Version comparison data –
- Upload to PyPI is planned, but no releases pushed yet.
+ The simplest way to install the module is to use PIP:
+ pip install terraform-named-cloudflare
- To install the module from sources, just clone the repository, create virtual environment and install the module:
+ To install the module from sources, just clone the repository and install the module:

Your objective –
Scan the data above for the word "module", then copy every line that holds it.

Solved exercise –
+ The simplest way to install the module is to use PIP:
- To install the module from sources, just clone the repository, create virtual environment and install the module:
+ To install the module from sources, just clone the repository and install the module:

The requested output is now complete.